El valor que se va sin procesar, el Perú genera cerca de 10 millones de toneladas de concentrado de cobre al año, pero el 80% sale del país sin ningún procesamiento, rumbo principalmente a China y otros países asiáticos. Ese flujo no solo representa una pérdida de valor económico directo: dentro de esos concentrados viajan otros contenidos menores de otros minerales, algunas trazas de metales estratégicos como el galio, germanio, entre otros elementos de valor extraordinario usado en superaleaciones para turbinas, semiconductores y cohetes espaciales que se van sin que el país capture nada de su renta. El diagnóstico es claro: el Perú vende materia prima a precio de mercado para que otros fabriquen los productos de alto valor —baterías, teléfonos inteligentes, motores eléctricos— que luego le venden de vuelta al mundo a precios exponencialmente mayores.
Ciencia, política pública y el salto que aún no se da, China no dominó el mercado de minerales críticos y de tierras raras por accidente: lo hizo porque hace más de 30 años invirtió en talento humano (envió al exterior), construyó universidades y centros tecnológicos de excelencia y también admitió los riesgos de pérdidas y hoy cuenta con 39 universidades dedicadas exclusivamente a ese campo. Perú, en contraste, ha visto multiplicar su producción minera más de diez veces en las últimas décadas sin que la inversión en investigación tecnológica haya seguido el mismo ritmo, perpetuando un modelo extractivo de bajo valor agregado. El salto que necesita el sector no es solo de ingeniería —aunque los gemelos digitales, la IA y la conectividad vía Starlink ya están transformando las operaciones— sino de política pública: el país tiene una cartera de 67 proyectos valorizada en más de 64 mil millones de dólares esperando una política minera integral, coherente y que trascienda los ciclos de gobierno para convertir la riqueza del subsuelo en desarrollo real con valor, prosperidad y cadenas de suministro. La minería peruana ha crecido mucho en volumen, pero no en capacidad tecnológica propia, por lo que el país sigue capturando poco valor agregado. La evidencia reciente confirma esa brecha: en Perú el gasto en I+D sigue siendo muy bajo, alrededor de 0.16% del PBI en 2023, muy por debajo del promedio OCDE y también por debajo de estándares regionales más exigentes.

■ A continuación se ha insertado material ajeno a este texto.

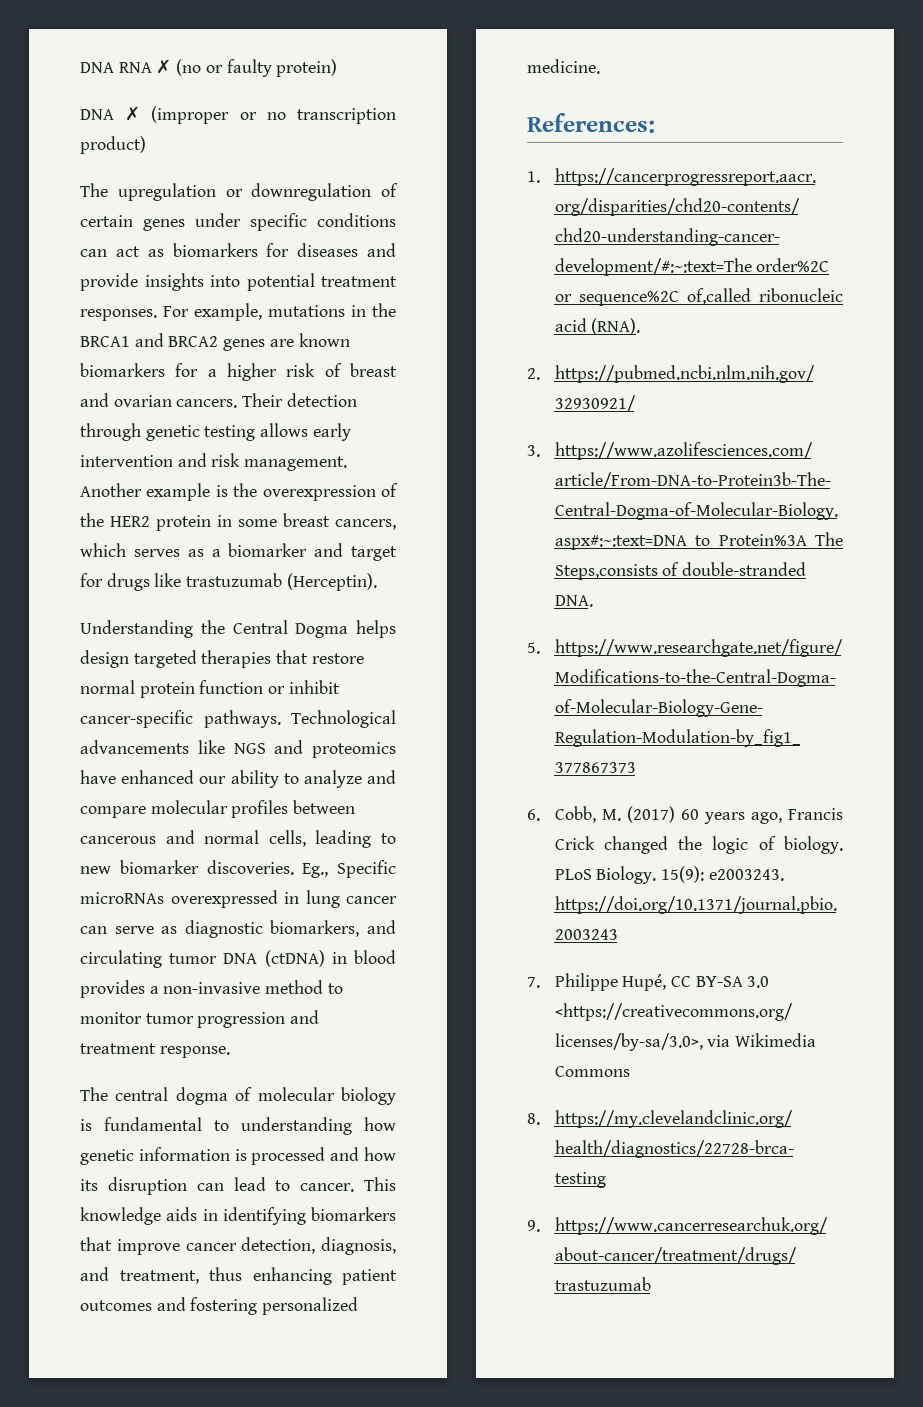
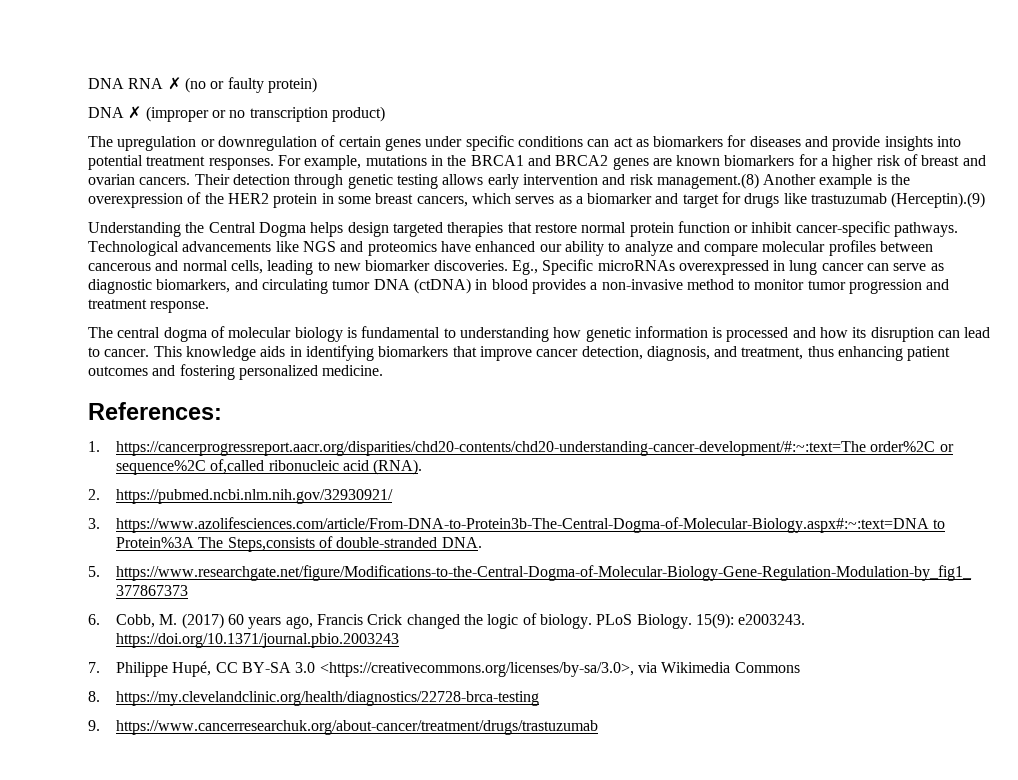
- Their detection through genetic testing allows early intervention and risk management. Another example is the overexpression of the HER2 protein in some breast cancers, which serves as a biomarker and target for drugs like trastuzumab (Herceptin).
+ Their detection through genetic testing allows early intervention and risk management.(8) Another example is the overexpression of the HER2 protein in some breast cancers, which serves as a biomarker and target for drugs like trastuzumab (Herceptin).(9)

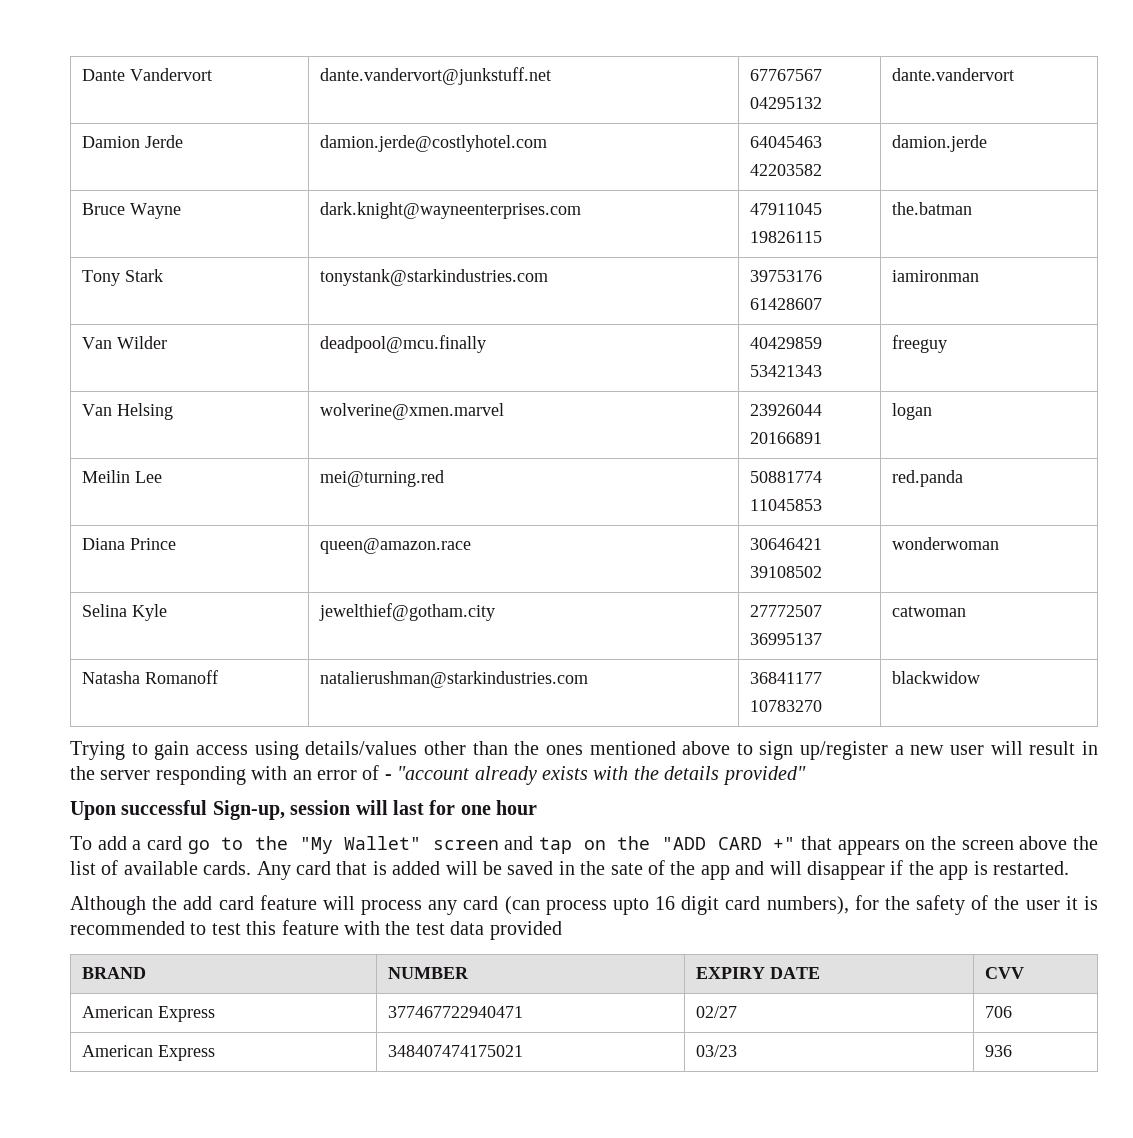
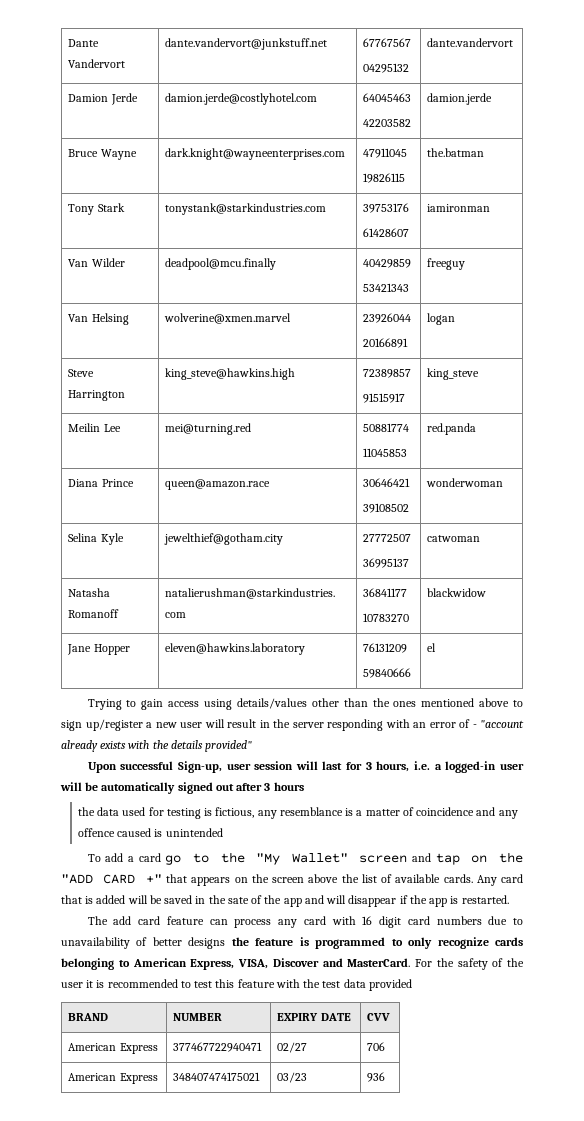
+ Steve Harrington | king_steve@hawkins.high | 72389857
+ 91515917 | king_steve
+ Jane Hopper | eleven@hawkins.laboratory | 76131209
+ 59840666 | el
- Upon successful Sign-up, session will last for one hour
+ Upon successful Sign-up, user session will last for 3 hours, i.e. a logged-in user will be automatically signed out after 3 hours
+ the data used for testing is fictious, any resemblance is a matter of coincidence and any offence caused is unintended
- Although the add card feature will process any card (can process upto 16 digit card numbers), for the safety of the user it is recommended to test this feature with the test data provided
+ The add card feature can process any card with 16 digit card numbers due to unavailability of better designs the feature is programmed to only recognize cards belonging to American Express, VISA, Discover and MasterCard. For the safety of the user it is recommended to test this feature with the test data provided

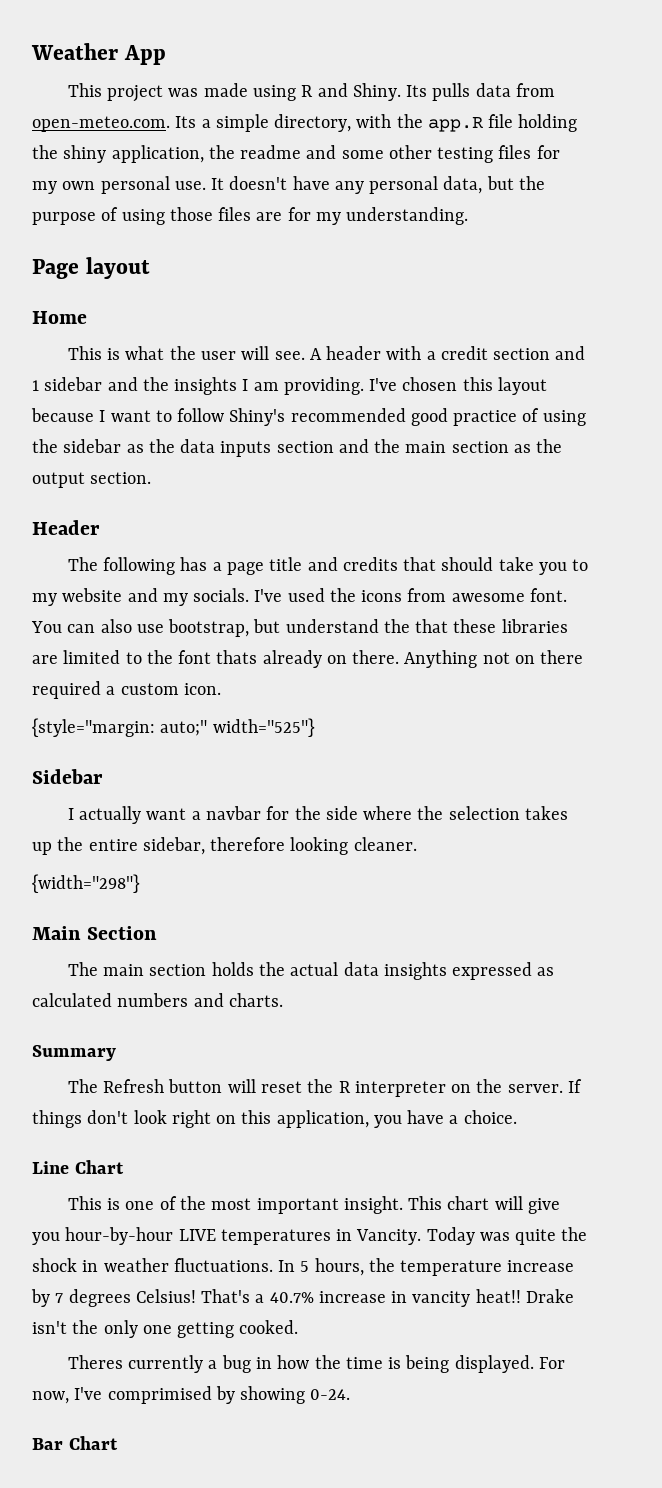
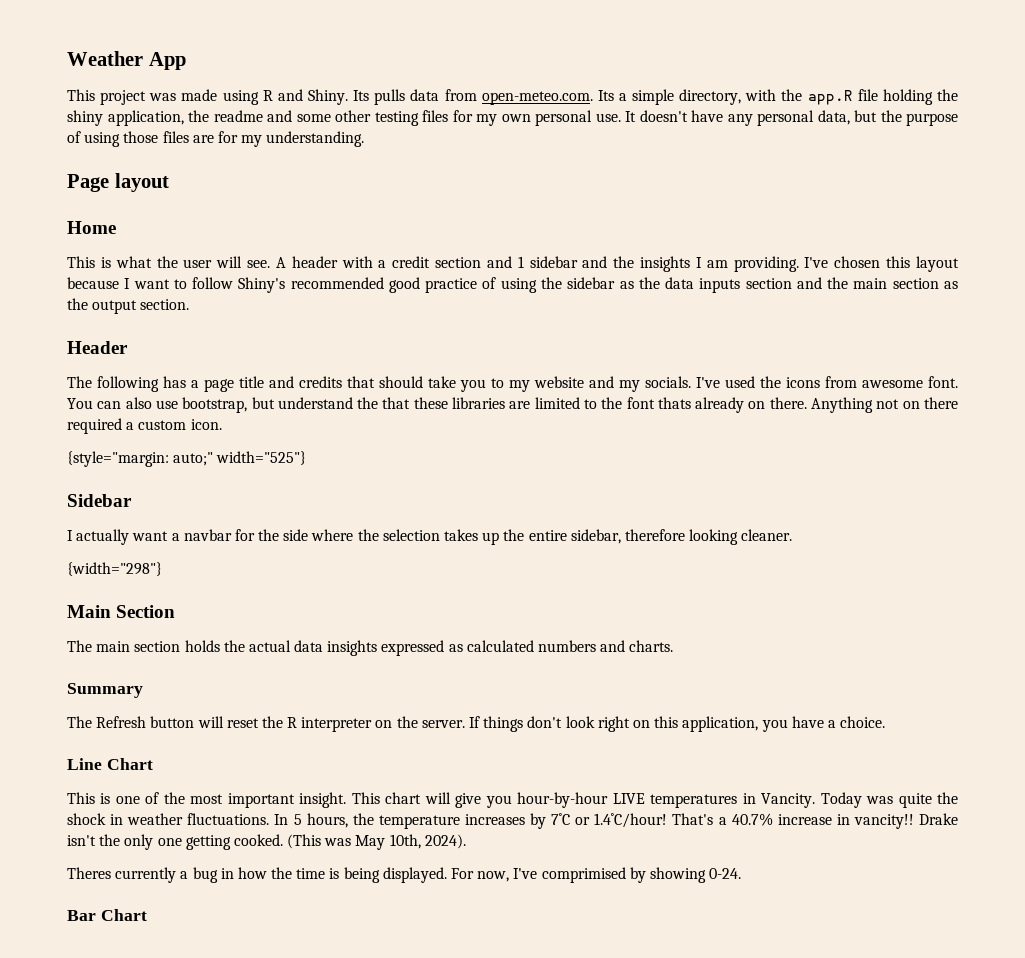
- In 5 hours, the temperature increase by 7 degrees Celsius!
+ In 5 hours, the temperature increases by 7˚C or 1.4˚C/hour!
- That's a 40.7% increase in vancity heat!!
+ That's a 40.7% increase in vancity!!
+ (This was May 10th, 2024).

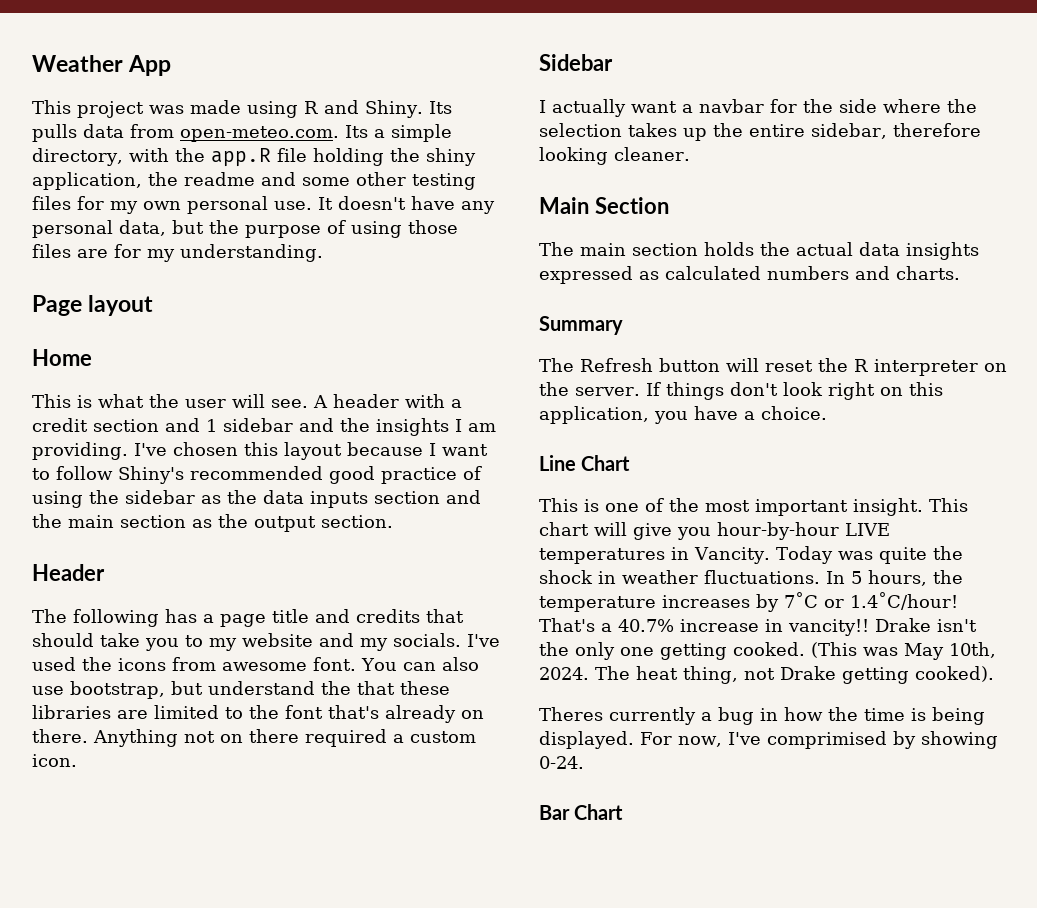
- You can also use bootstrap, but understand the that these libraries are limited to the font thats already on there.
+ You can also use bootstrap, but understand the that these libraries are limited to the font that's already on there.
- {style="margin: auto;" width="525"}
- {width="298"}
- (This was May 10th, 2024).
+ (This was May 10th, 2024. The heat thing, not Drake getting cooked).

La frase “el valor no está en la materia prima, sino en el conocimiento aplicado” se sostiene muy bien con el contraste entre Perú y países que sí han construido ecosistemas de innovación. En el caso peruano, los estudios citados muestran que la inversión en I+D y la producción científica y tecnológica son inferiores a las de otros países sudamericanos, y que la dependencia tecnológica sigue siendo alta. Además, fuentes académicas y de políticas públicas coinciden en que los incentivos, el financiamiento y la articulación entre empresa, universidad y Estado han sido insuficientes.
Quiero citar un ejemplo, Chile ofrece un ejemplo concreto de cómo la innovación minera se puede escalar desde el sector privado. La Startup Ceibo ha desarrollado tecnologías de lixiviación de sulfuros de baja ley y, tras pruebas de validación, Glencore acordó aplicar esta solución en la mina Lomas Bayas para aumentar la producción de cátodos de cobre y extender la vida útil de una operación de baja ley. Ese caso ilustra que con investigación se puede lograr resultados importantes, utilizando tecnología propia. Por ello, creo que una de las recomendaciones de Paul Mitchel de EY más válidas es, la cooperación regional latinoamericana con intercambio de capacidades, se puede avanzar como una vía relevante para ir cerrando algunas brechas tecnológicas en sectores estratégicos y construir un sólido bloque ante el mercado global.